8. Active or prior autoimmune disease that might deteriorate when receiving an immunostimulatory agent. Patients with diabetes type I, vitiligo, psoriasis, or hypoor hyperthyroid disease not requiring immunosuppressive treatment are eligible.
9. Prior organ transplantation including allogenic stem-cell transplantation.
10. Vaccination within 4 weeks of study enrollment and while on trials is prohibited except for administration of inactivated vaccines.
11. Diagnosis of Myelodysplastic Syndrome (MDS).
12. Known symptomatic brain metastases requiring steroids.

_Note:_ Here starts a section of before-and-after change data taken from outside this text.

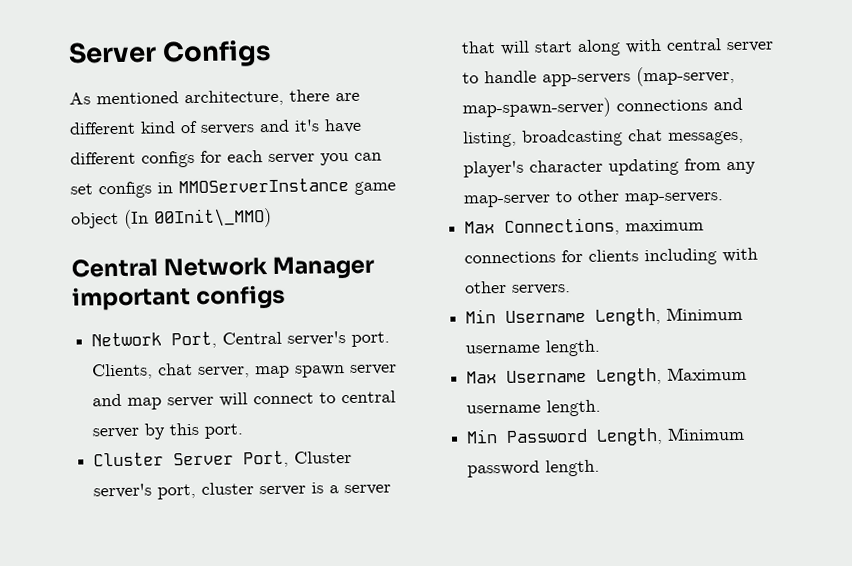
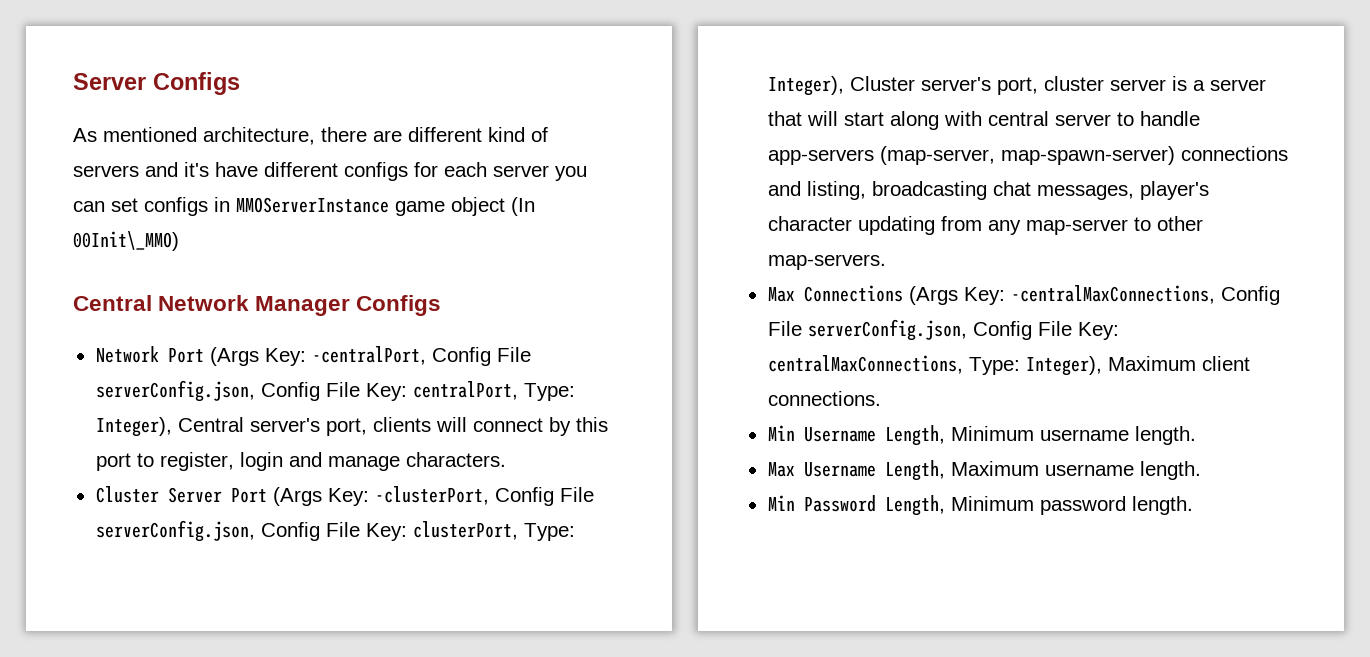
- Central Network Manager important configs
- Network Port, Central server's port. Clients, chat server, map spawn server and map server will connect to central server by this port.
- Cluster Server Port, Cluster server's port, cluster server is a server that will start along with central server to handle app-servers (map-server, map-spawn-server) connections and listing, broadcasting chat messages, player's character updating from any map-server to other map-servers.
+ Central Network Manager Configs
+ Network Port (Args Key: -centralPort, Config File serverConfig.json, Config File Key: centralPort, Type: Integer), Central server's port, clients will connect by this port to register, login and manage characters.
+ Cluster Server Port (Args Key: -clusterPort, Config File serverConfig.json, Config File Key: clusterPort, Type: Integer), Cluster server's port, cluster server is a server that will start along with central server to handle app-servers (map-server, map-spawn-server) connections and listing, broadcasting chat messages, player's character updating from any map-server to other map-servers.
- Max Connections, maximum connections for clients including with other servers.
+ Max Connections (Args Key: -centralMaxConnections, Config File serverConfig.json, Config File Key: centralMaxConnections, Type: Integer), Maximum client connections.

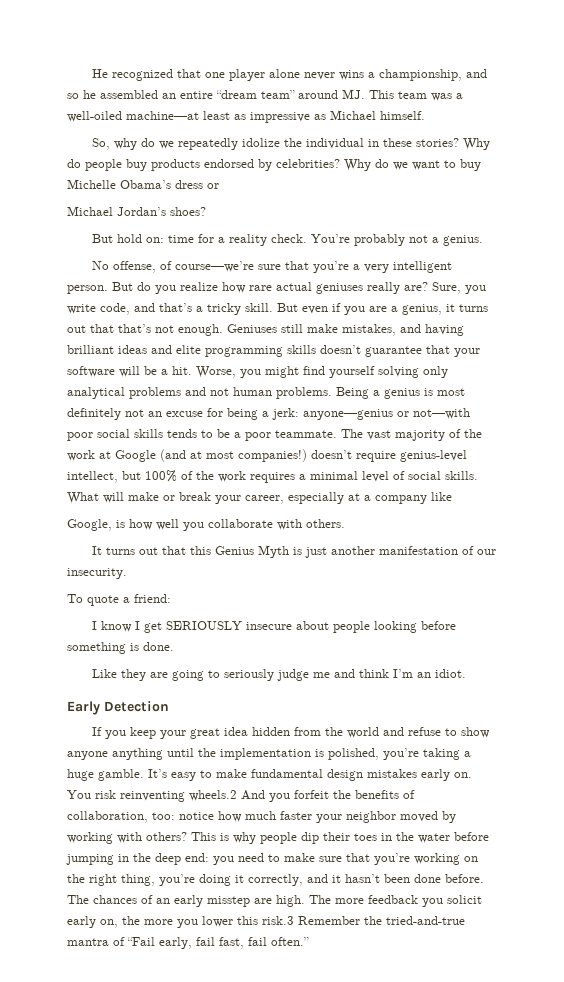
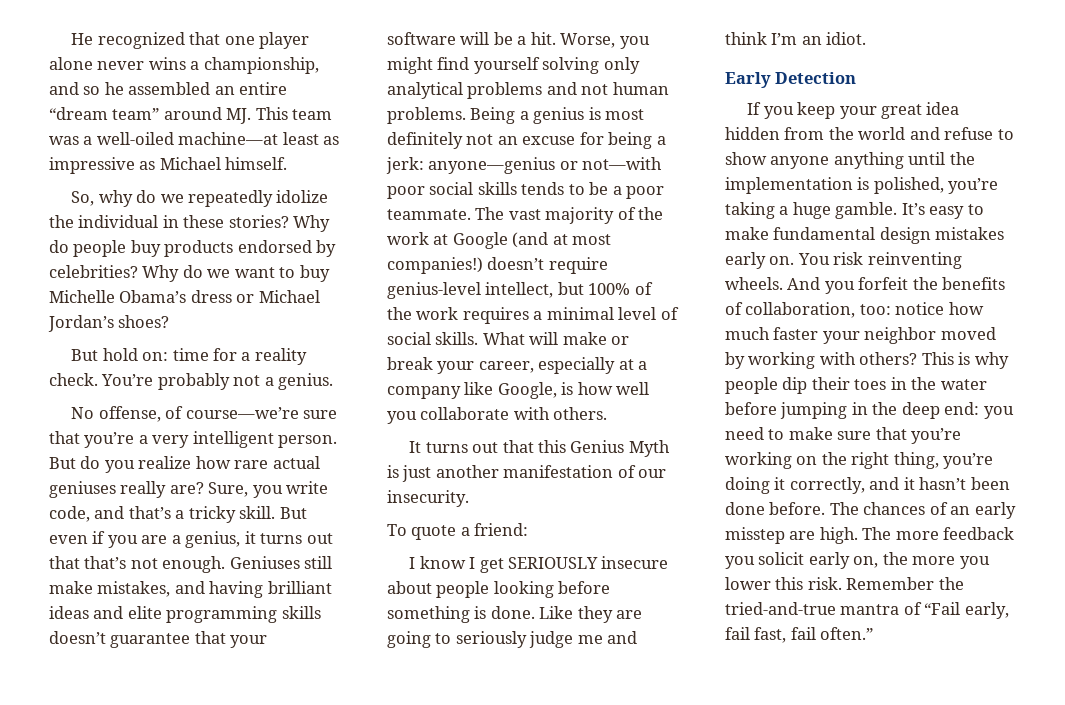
- Why do we want to buy Michelle Obama’s dress or
- Michael Jordan’s shoes?
+ Why do we want to buy Michelle Obama’s dress or Michael Jordan’s shoes?
- What will make or break your career, especially at a company like
- Google, is how well you collaborate with others.
+ What will make or break your career, especially at a company like Google, is how well you collaborate with others.
- I know I get SERIOUSLY insecure about people looking before something is done.
- Like they are going to seriously judge me and think I’m an idiot.
+ I know I get SERIOUSLY insecure about people looking before something is done. Like they are going to seriously judge me and think I’m an idiot.
- You risk reinventing wheels.2 And you forfeit the benefits of collaboration, too: notice how much faster your neighbor moved by working with others?
+ You risk reinventing wheels. And you forfeit the benefits of collaboration, too: notice how much faster your neighbor moved by working with others?
- The more feedback you solicit early on, the more you lower this risk.3 Remember the tried-and-true mantra of “Fail early, fail fast, fail often.”
+ The more feedback you solicit early on, the more you lower this risk. Remember the tried-and-true mantra of “Fail early, fail fast, fail often.”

Patients with previously diagnosed brain metastases are eligible if they have completed their treatment and have recovered from the acute effects of radiation therapy or surgery prior to study enrollment, have discontinued corticosteroid treatment for these metastases for at least 4 weeks and are neurologically stable.
13. Participation in other studies involving investigational drug(s) within 4 weeks prior to study enrollment and/or during study participation.
14. Persisting toxicity related to prior therapy (NCI CTCAE v4.03 Grade >1); however alopecia and sensory neuropathy Grade ≤2, or other Grade ≤2 AEs not constituting a safety risk, based on Investigator's judgment, are acceptable.
15. Known history of testing positive for human immunodeficiency virus (HIV) or known acquired immunodeficiency syndrome (AIDS).
16. Hepatitis B virus (HBV) or hepatitis C virus (HCV) infection at screening (positive HBV surface antigen or HCV RNA if anti-HCV antibody screening test positive).
17. Active infection requiring systemic therapy.
18. Clinically significant (ie, active) cardiovascular disease: cerebral vascular accident/stroke (<6 months prior to enrollment), myocardial infarction (<6 months prior to enrollment), unstable angina, congestive heart failure (≥ New York Heart Association Classification Class II) or a serious cardiac arrhythmia requiring medication.
19. Current or anticipated use within 7 days prior to first dose of study drug, or anticipated use during the study of a strong P-gp inhibitor.
20. Inability to swallow capsules, known intolerance to talazoparib or its excipients, known malabsorption syndrome, or other condition that may impair absorption of talazoparib.
21. Bisphosphonate or denosumab dosage that was not stable (ie, not the same) for at least 2 weeks before study enrollment for patients receiving these therapies.
22. Other acute or chronic medical or psychiatric condition including recent (within the past year) or active suicidal ideation or behavior or laboratory abnormality that may increase the risk associated with study participation or investigational product administration or may interfere with the interpretation of study results and, in the judgment of the Investigator, would make the patient inappropriate for entry into this study.
23. Diagnosis of any other malignancy within 5 years prior to study enrollment, except for adequately treated basal cell or squamous cell skin cancer, or carcinoma in situ of the breast, bladder or of the cervix. For patients not enrolled in Cohorts E1 and E2: low-grade (Gleason 6 or below) prostate cancer on surveillance with no plans for treatment intervention (eg, surgery, radiation, or castration) or prostate cancer that has been adequately treated with prostatectomy or radiotherapy and currently with no evidence of disease or symptoms is allowed.

E.5 End points

E.5.1

Primary end point(s)

● Phase 1b: DLT during the DLT evaluation period (Cycle 1).
● Phase 2: Confirmed OR, as assessed by the Investigator using RECIST v1.1 in patients with locally advanced or metastatic solid tumors and RECIST v1.1 and PCWG3 in patients with mCRPC.

E.5.1.1

Timepoint(s) of evaluation of this end point

● Phase 1b: the DLT evaluation period will be during the first cycle (28 days) of treatment.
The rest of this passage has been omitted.